• Um resgate da memória
Cá estou eu pra falar novamente sobre um filme tupiniquim. Pra quem não sabe, eu tenho um quadro específico em que escrevo exclusivamente sobre longas brasileiros – você pode encontrar essas críticas na seção de Leleco Nacionais, que chega ao seu 6º capítulo. Além disso, também já fiz curtinhas sobre outras produções do nosso país, como Hoje Eu Quero Voltar Sozinho e Bingo: O Rei das Manhãs. Hoje, vou relatar o que achei de Ainda Estou Aqui, que tem boas chances de representar o Brasil no Oscar de 2025.
Sinopse
No Rio de Janeiro da década de 1970, a família de Rubens e Eunice Paiva vive em plena felicidade.

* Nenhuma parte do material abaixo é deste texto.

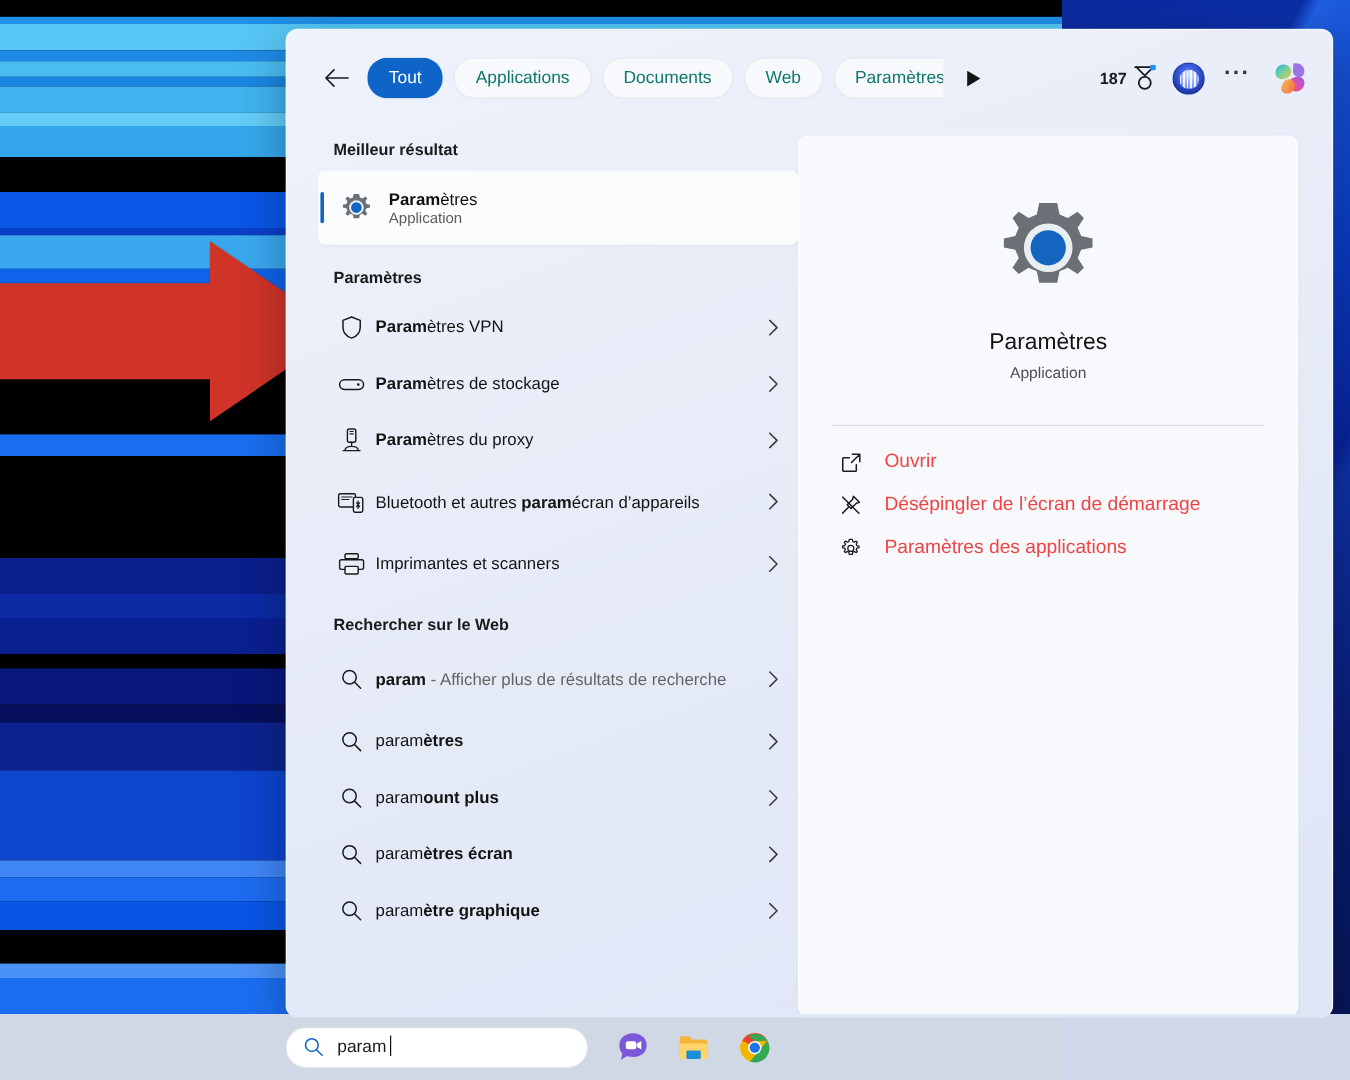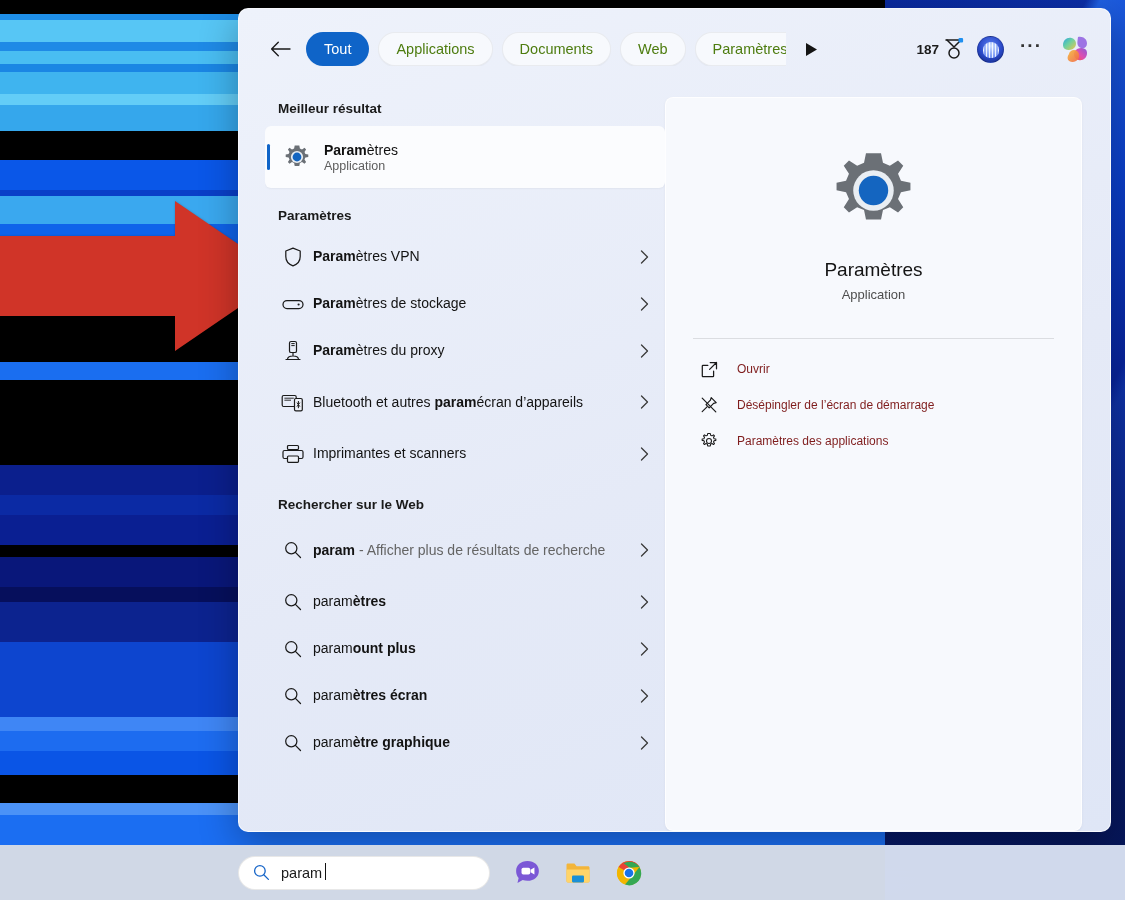"Tout" #search-flyout { top: 8px -> 24px }
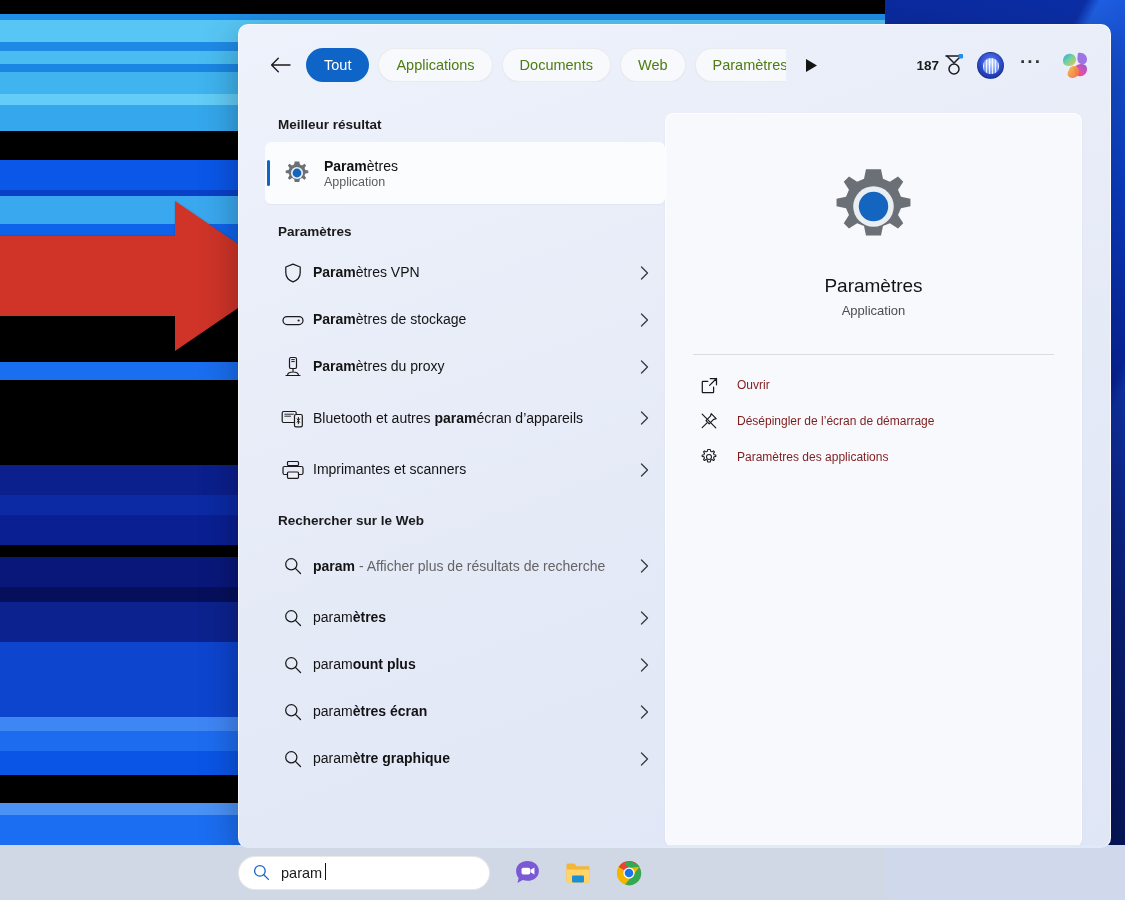"Applications" .chip { color: #4d7c0f -> #0f766e }
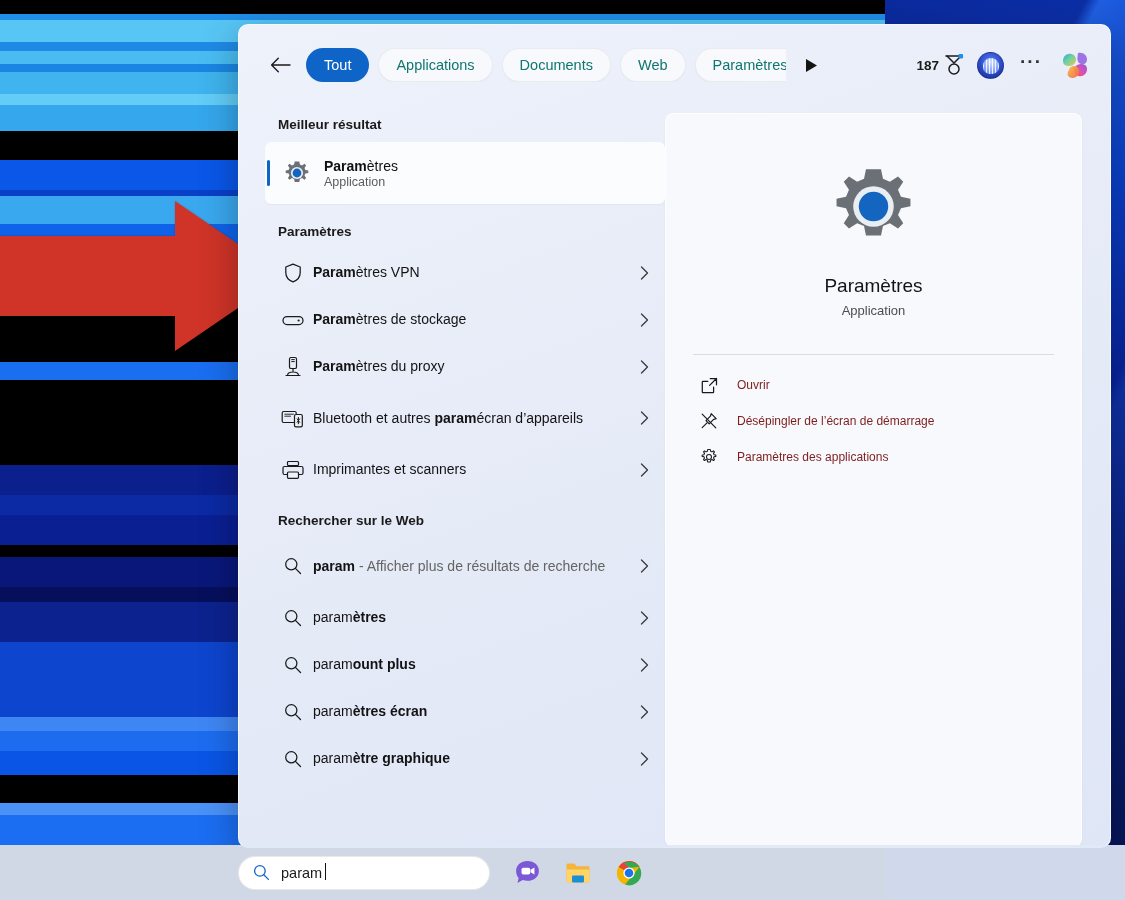"Ouvrir" .action-label { color: #7f1d1d -> #ef4444; font-size: 12px -> 16px }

No entanto, a sombra da Ditadura Militar se apossa daquela casa quando Rubens é levado até um local desconhecido e as autoridades negam o seu desaparecimento. Cabe a Eunice e aos filhos do casal evitar que a memória do pai seja ignorada e esquecida.
Crítica
Ainda Estou Aqui é um fenômeno. Dirigido por Walter Salles e estrelado por Fernanda Torres e Selton Mello, o filme vem ganhando ampla divulgação no âmbito internacional e levando uma boa quantidade de pessoas ao cinema no Brasil. Até o momento em que escrevo esta crítica, mas de 1 milhão de brasileiros já foram conferir o longa nas telonas. Ele estreou em 7 de novembro e eu fui assistir no dia 20. Mesmo depois de quase duas semanas, a sala estava lotada.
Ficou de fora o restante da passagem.